Los culés boomers de todo el país tienen una frase estrella para aleccionar a sus primogénitos millenials cada vez que el Barça pierde un partido: "Vosotros estáis muy bien acostumbrados", dicen. Sin que sirva de precedente, se debe admitir que la sentencia tiene ciertos fundamentos.

Este aburrido sábado de desconfinamiento se cumplen once años del histórico 2-6 que el conjunto blaugrana firmó contra el Real Madrid en el Santiago Bernabéu, un duelo que ha pasado a la historia por el resultado –que incluso se quedó corto– y por la exhibición futbolística del Barça de Pep Guardiola.

Un servidor vivió el partido con sólo 13 primaveras en sus hombros, pero este hecho no me impide recordar a la perfección todos los detalles de aquel 2 de mayo del año 2009 en el cual el Barça empezó a construir el primer triplete de su historia.

Algo que a menudo pasa por alto cuando se rememora el Clásico en cuestión es que el Madrid de Juande Ramos se adelantó en el marcador. Lo hizo gracias al gol de un jovencísimo Gonzalo Higuaín a centro de Sergio Ramos, que entonces sólo era una lateral mediocre y no un central convincente.

La diana del Pipa, como los géneros musicales, las sudaderas o la capacidad de comprender los memes, puso de manifiesto la existencia de una fractura generacional. Había dos maneras de entender el barcelonismo.

Por una parte, los adultos, pesimistas, convencidos que el gol del argentino serviría para hundir al Barça y dar alas al Madrid, que se llevaría los tres puntos y empezaría una escalada hasta el primer lugar, hecho que además se acabaría traduciendo en un nuevo título del todopoderoso club merengue. Por la otra, los jóvenes, la quinta de Ronaldinho, conocedores de la verdad absoluta –algo típico de la edad– y sabedores que Leo Messi, o Samuel Eto'o, o incluso Bojan Krkic, quien fuera, acabaría ajusticiando a los malos tal como había hecho el Gaúcho cuatro años antes.

2 6 Bernabéu Barça Madrid

FCB

Doscientos cuarenta segundos. Este es el tiempo que los niños necesitaron para demostrar a los padres que a veces, aunque lo parezca, no tienen razón. Henry, a pase de Messi, batió a Iker Casillas con la elegancia de un francés criado en Londres y provocó un estallido de efusividad en el bar donde yo estaba. Y también, claro está, en el césped del Bernabéu.
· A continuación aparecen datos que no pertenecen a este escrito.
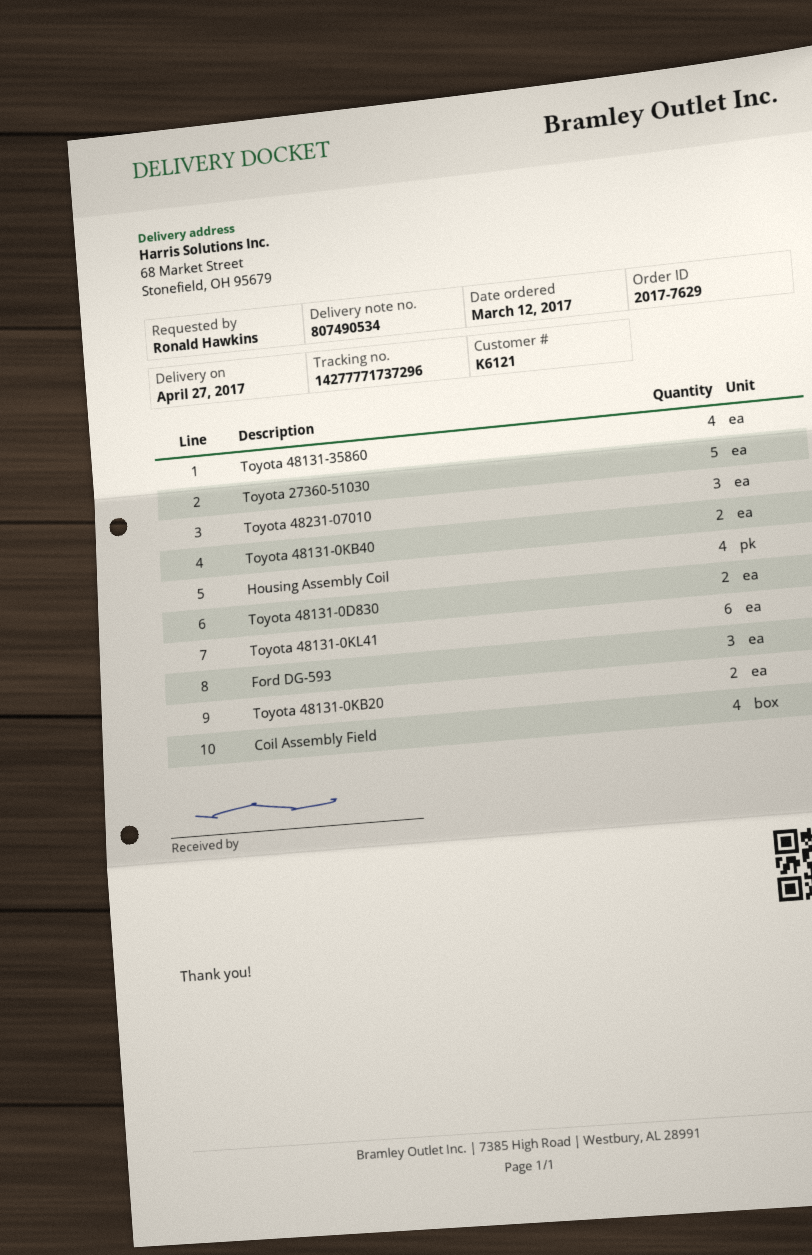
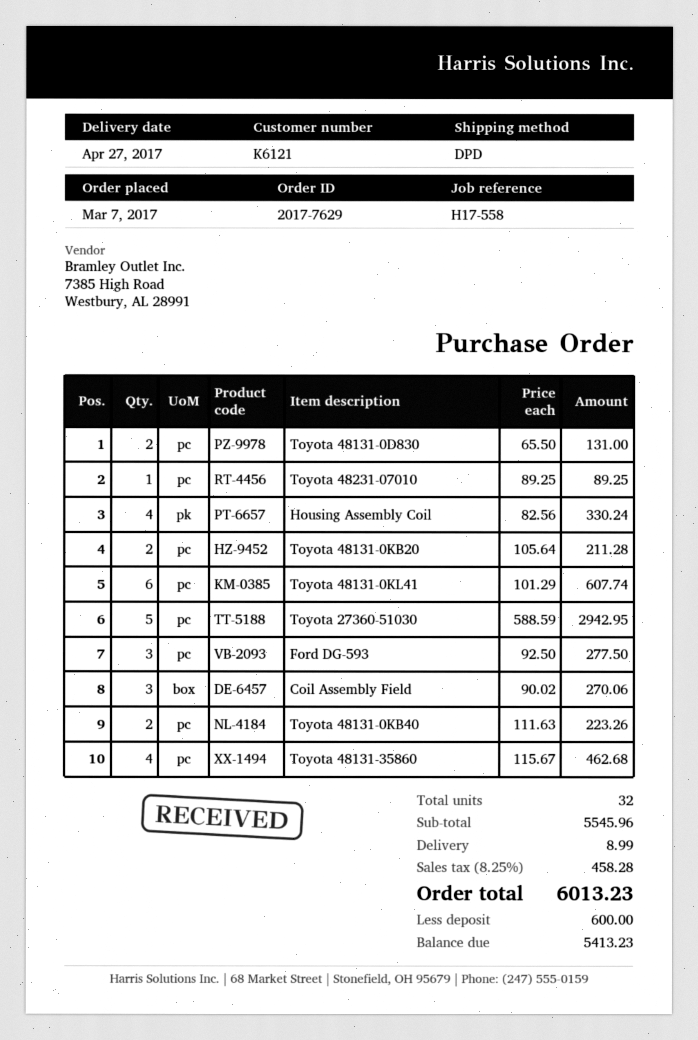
order date: 2017-03-12 -> 2017-03-07
Toyota 48231-07010: 3 -> 1
Coil Assembly Field: 4 -> 3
Antes del descanso, el marcador del feudo blanco ya reflejaba un 1-3 que habría podido ser un 1-4 o un 1-5. Carlos Martínez y el desaparecido Michael Robinson, como mi padre, no daban crédito a lo que estaban viendo. En la segunda parte llegarían los goles de Henry, Messi y Gerard Piqué, quien, con un inesperado giro de cadera, escribió su nombre en uno de los capítulos más memorables de la historia culé.

En la televisión, después del quinto gol, un "es poesía, Carlos, juega un fútbol tan poético... tan brillante"; a mi lado, después del sexto, un "mira bien eso que está pasando porque lo recordarás toda la vida".

Mi padre tenía razón, lo recordaré toda la vida. Lo que no calibró, sin embargo, es lo que vendría después. Él, que tuvo que esperar que llegara Johan Cruyff para ver como el Barça levantaba una Liga, no se imaginaba el 5-0 en el Camp Nou, el 0-2 en las semifinales de Champions, el 3-4 con el Tata en el banquillo (¡con el Tata!), el 0-4, obra prima de Luis Enrique, el 2-3 con un gol en el último segundo de Messi, o incluso el 5-1 de Ernesto Valverde.

La generación Gaúcho, mi generación, tampoco se lo imaginaba. Pero lo podía intuir. Aquel 2 de mayo de 2009, en el Bernabéu, los más pequeños, aquellos que crecimos en Saint-Denis y no en Sevilla, demostramos que teníamos razón. No había ningún motivo para temer a la oscuridad.